GIVEN RECORDS Start Marker

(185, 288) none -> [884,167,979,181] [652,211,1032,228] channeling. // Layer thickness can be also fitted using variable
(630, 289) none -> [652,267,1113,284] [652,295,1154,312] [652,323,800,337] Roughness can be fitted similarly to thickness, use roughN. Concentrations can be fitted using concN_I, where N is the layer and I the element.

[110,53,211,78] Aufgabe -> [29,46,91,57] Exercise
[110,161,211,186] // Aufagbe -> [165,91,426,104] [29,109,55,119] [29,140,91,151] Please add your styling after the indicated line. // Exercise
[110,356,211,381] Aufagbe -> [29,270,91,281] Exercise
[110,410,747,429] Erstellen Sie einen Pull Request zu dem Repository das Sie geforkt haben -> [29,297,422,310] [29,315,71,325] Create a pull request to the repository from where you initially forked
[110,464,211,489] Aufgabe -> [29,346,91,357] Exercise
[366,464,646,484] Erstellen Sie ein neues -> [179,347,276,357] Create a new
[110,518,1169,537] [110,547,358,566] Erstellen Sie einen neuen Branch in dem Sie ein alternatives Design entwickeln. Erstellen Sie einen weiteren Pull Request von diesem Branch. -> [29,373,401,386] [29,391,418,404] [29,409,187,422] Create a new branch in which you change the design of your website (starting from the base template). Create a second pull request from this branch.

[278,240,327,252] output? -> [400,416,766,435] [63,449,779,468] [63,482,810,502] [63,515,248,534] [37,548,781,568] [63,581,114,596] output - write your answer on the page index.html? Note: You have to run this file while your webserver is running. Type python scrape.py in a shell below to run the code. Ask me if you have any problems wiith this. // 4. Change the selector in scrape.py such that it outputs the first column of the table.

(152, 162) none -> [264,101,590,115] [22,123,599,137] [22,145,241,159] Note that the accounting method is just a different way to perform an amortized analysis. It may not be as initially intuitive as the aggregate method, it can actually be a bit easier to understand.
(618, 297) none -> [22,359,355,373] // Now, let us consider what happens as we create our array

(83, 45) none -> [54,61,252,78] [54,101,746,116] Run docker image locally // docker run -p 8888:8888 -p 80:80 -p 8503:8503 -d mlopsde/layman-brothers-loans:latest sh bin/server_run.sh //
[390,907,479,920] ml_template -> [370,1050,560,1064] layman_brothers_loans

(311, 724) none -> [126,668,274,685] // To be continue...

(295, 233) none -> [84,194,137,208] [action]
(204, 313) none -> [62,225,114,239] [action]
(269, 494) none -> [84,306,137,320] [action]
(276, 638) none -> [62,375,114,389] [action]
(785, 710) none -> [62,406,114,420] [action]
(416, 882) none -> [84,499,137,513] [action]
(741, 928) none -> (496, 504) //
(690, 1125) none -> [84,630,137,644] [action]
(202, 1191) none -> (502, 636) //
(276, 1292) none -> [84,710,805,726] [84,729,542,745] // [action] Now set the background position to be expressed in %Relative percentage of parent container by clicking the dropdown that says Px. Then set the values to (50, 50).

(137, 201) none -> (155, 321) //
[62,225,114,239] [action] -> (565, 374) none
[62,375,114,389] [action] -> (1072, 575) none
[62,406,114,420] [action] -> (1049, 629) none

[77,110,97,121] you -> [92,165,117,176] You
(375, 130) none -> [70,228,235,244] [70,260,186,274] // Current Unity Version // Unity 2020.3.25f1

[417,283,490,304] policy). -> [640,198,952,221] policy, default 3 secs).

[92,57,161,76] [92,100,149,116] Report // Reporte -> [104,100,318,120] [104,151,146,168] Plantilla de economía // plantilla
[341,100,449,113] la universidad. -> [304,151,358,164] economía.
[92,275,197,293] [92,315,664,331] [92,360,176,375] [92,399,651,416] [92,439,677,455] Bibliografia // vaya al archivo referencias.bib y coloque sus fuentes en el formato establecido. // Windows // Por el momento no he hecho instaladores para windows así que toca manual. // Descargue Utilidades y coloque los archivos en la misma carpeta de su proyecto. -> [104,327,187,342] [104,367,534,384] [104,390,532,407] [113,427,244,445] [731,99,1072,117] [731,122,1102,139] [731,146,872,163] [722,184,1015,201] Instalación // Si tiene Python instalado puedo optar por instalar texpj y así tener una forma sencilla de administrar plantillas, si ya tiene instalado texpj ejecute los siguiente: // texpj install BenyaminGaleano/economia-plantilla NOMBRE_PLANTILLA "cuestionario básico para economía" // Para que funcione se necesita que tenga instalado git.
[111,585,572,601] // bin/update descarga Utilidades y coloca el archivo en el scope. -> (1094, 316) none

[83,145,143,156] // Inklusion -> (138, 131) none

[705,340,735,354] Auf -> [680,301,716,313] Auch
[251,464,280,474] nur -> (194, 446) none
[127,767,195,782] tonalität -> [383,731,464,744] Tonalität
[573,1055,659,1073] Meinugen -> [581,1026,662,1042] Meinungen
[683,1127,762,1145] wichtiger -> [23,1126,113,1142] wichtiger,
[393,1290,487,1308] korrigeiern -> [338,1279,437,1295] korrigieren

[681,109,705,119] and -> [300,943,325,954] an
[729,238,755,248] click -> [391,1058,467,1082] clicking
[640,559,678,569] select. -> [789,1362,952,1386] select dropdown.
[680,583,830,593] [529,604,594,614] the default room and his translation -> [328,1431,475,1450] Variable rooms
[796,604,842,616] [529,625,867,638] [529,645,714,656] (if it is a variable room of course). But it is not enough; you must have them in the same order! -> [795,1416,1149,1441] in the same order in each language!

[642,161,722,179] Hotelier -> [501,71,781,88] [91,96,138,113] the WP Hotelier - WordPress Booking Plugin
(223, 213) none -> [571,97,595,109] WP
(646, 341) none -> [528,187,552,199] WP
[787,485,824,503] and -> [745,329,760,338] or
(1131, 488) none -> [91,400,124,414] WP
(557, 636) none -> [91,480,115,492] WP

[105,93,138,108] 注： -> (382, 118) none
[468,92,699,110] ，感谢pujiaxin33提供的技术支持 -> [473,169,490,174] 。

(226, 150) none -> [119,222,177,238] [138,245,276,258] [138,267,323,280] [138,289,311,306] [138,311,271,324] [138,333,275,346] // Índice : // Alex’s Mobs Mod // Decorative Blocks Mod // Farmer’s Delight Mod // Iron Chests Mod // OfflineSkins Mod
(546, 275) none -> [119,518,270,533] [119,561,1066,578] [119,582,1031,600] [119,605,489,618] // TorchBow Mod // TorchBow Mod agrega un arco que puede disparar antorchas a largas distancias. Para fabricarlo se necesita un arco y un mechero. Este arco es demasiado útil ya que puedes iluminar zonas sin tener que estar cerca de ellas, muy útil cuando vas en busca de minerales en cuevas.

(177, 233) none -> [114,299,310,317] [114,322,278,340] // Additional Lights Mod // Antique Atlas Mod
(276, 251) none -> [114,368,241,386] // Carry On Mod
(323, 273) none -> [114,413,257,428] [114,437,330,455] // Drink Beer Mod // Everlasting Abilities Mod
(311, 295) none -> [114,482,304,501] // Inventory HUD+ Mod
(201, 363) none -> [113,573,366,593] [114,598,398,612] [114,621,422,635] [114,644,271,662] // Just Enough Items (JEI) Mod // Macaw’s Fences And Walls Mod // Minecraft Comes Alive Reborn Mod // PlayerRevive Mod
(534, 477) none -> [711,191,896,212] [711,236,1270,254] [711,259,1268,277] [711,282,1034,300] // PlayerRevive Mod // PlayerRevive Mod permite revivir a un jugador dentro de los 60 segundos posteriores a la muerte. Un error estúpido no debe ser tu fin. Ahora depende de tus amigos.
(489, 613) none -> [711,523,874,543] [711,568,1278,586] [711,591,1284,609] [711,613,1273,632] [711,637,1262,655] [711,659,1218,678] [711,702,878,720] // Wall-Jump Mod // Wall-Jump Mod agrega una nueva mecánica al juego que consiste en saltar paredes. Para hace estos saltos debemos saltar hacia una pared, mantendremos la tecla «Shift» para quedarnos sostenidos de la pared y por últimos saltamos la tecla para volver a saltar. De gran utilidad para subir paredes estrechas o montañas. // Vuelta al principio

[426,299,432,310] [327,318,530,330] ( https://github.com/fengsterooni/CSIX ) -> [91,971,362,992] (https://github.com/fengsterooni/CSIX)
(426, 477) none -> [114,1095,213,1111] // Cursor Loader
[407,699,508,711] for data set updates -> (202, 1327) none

GIVEN RECORDS End Marker

_WHAT IS REQUIRED_. Write out exactly the lines that fall from the line with "[705,340,735,354] Auf ->" to the line with "[681,109,705,119] and -> [300,943,325,954] an" in the records above, keeping both ends.

_COMPLETED TASK_.
[705,340,735,354] Auf -> [680,301,716,313] Auch
[251,464,280,474] nur -> (194, 446) none
[127,767,195,782] tonalität -> [383,731,464,744] Tonalität
[573,1055,659,1073] Meinugen -> [581,1026,662,1042] Meinungen
[683,1127,762,1145] wichtiger -> [23,1126,113,1142] wichtiger,
[393,1290,487,1308] korrigeiern -> [338,1279,437,1295] korrigieren

[681,109,705,119] and -> [300,943,325,954] an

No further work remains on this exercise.